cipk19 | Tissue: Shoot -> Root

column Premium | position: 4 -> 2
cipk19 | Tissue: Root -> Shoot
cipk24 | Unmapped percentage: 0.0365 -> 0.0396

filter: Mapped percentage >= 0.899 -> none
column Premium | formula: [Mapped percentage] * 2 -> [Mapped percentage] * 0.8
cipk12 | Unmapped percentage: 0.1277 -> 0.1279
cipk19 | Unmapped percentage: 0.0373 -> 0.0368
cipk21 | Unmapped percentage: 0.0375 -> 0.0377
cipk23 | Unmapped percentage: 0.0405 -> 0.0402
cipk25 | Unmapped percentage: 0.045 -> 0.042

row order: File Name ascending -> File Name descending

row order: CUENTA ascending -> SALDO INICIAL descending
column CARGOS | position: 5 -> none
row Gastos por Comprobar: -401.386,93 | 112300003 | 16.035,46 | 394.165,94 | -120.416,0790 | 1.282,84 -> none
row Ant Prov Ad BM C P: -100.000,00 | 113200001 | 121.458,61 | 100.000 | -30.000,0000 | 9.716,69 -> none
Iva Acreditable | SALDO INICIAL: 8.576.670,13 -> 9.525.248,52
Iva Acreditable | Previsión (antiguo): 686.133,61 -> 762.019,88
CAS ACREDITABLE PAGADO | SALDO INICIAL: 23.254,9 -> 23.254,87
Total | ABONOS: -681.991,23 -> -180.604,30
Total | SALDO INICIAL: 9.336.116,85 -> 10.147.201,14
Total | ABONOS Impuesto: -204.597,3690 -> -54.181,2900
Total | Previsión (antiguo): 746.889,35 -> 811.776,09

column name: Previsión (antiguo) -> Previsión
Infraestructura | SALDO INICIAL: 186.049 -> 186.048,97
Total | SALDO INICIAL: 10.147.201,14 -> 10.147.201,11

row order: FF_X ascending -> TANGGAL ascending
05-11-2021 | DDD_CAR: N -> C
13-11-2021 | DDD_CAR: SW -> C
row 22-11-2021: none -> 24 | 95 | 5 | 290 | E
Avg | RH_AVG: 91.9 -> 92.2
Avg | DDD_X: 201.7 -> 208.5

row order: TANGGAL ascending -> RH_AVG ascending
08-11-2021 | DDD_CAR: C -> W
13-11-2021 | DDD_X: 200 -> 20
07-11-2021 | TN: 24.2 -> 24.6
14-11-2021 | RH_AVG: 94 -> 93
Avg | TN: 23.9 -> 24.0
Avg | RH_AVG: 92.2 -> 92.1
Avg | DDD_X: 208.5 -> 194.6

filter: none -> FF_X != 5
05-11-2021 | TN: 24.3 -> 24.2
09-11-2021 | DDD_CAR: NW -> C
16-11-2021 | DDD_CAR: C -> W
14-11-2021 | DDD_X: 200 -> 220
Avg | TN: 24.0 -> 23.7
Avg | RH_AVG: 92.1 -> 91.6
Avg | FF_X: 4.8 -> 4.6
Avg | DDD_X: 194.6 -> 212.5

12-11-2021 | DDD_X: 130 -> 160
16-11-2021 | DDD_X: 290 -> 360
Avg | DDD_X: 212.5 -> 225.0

What this task involves - Only the lines from the one with "07-11-2021 | TN: 24.2 -> 24.6" through the final line above belong in the answer, each retyped exactly.

Answer below -
07-11-2021 | TN: 24.2 -> 24.6
14-11-2021 | RH_AVG: 94 -> 93
Avg | TN: 23.9 -> 24.0
Avg | RH_AVG: 92.2 -> 92.1
Avg | DDD_X: 208.5 -> 194.6

filter: none -> FF_X != 5
05-11-2021 | TN: 24.3 -> 24.2
09-11-2021 | DDD_CAR: NW -> C
16-11-2021 | DDD_CAR: C -> W
14-11-2021 | DDD_X: 200 -> 220
Avg | TN: 24.0 -> 23.7
Avg | RH_AVG: 92.1 -> 91.6
Avg | FF_X: 4.8 -> 4.6
Avg | DDD_X: 194.6 -> 212.5

12-11-2021 | DDD_X: 130 -> 160
16-11-2021 | DDD_X: 290 -> 360
Avg | DDD_X: 212.5 -> 225.0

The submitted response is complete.